Segundo a assessoria, eles dependem de horário para a entrega e portanto não serão realizado enquanto os funcionários estiverem em greve. Os demais serviços dos Correios funcionam normalmente.

Segundo a assessoria dos Correios em São Paulo, cerca de 20% dos trabalhadores, a maioria carteiros, aderiram à greve. Às 16h desta terça-feira, será realizada uma nova assembléia da categoria na Praça da Sé, no centro da capital paulista.

Será divulgado por volta das 14h de hoje, um balanço  nacional de quantos funcionários participam da paralisação.
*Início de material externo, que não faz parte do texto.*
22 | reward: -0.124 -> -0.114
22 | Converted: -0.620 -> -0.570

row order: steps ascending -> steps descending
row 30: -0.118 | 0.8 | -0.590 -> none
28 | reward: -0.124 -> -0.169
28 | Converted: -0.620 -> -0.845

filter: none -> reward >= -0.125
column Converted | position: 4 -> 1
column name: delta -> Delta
Os prejuízos só serão contabilizados a partir dessa quarta-feira, 1, informou os Correios.

Segundo o diretor do Sindicato dos Trabalhadores dos Correios (SINTECT), que representa a categoria, Wagner Nascimento, são 108 mil trabalhadores no País. Desse total, 35 mil somente em São Paulo. "Esperamos uma adesão de 70%", afirmou o sindicalista.

Motivos

Segundo a Federação Nacional dos Trabalhadores em Empresa de Correios e Telégrafos e Similares (Fentect), a categoria reivindica a adoção de um novo Plano de Carreiras, Cargos e Salários (PCCS); mudanças na forma de distribuição da Participação nos Lucros e Resultados (PLR); e o cumprimento, pela ECT, do termo de compromisso que garante adicional de 30% sobre o salário dos carteiros, assinado pelo ministro das Comunicações, Hélio Costa, em novembro do ano passado.

De acordo com o secretário-geral da Fentect, Manoel Cantoara, a empresa chegou a pagar o adicional de 30% durante três meses, mas, no quarto mês, que seria o período de efetivação da gratificação, deixou de fazer o pagamento.

Segundo Cantoara, a ECT pediu mais três meses para solucionar a situação. O governo liberou R$ 390 milhões para resolver o problema e a empresa aplicou de outra forma, sem discutir com os trabalhadores, pagando R$ 260 milhões [de forma] linear para os carteiros. Por esse motivo estourou a greve em todo o país.

Segundo a ECT, a lei que prevê o pagamento de adicional de periculosidade não inclui os carteiros. Por isso, a empresa criou o Adicional de Atividades de Distribuição e/ou Coleta (AADC) e o Adicional de Atendimento em Guichê em Agências dos Correios (AAG), que garantem o valor fixo de R$ 260 para todos os trabalhadores.

Essa gratificação começou a ser paga ontem (30), no salário correspondente ao mês de junho. Mas, segundo a ECT, a categoria não aceita a decisão, porque os funcionários com mais tempo de trabalho alegam que, com o valor fixo, vão receber menos do que ganhariam com o adicional de 30% sobre os salários.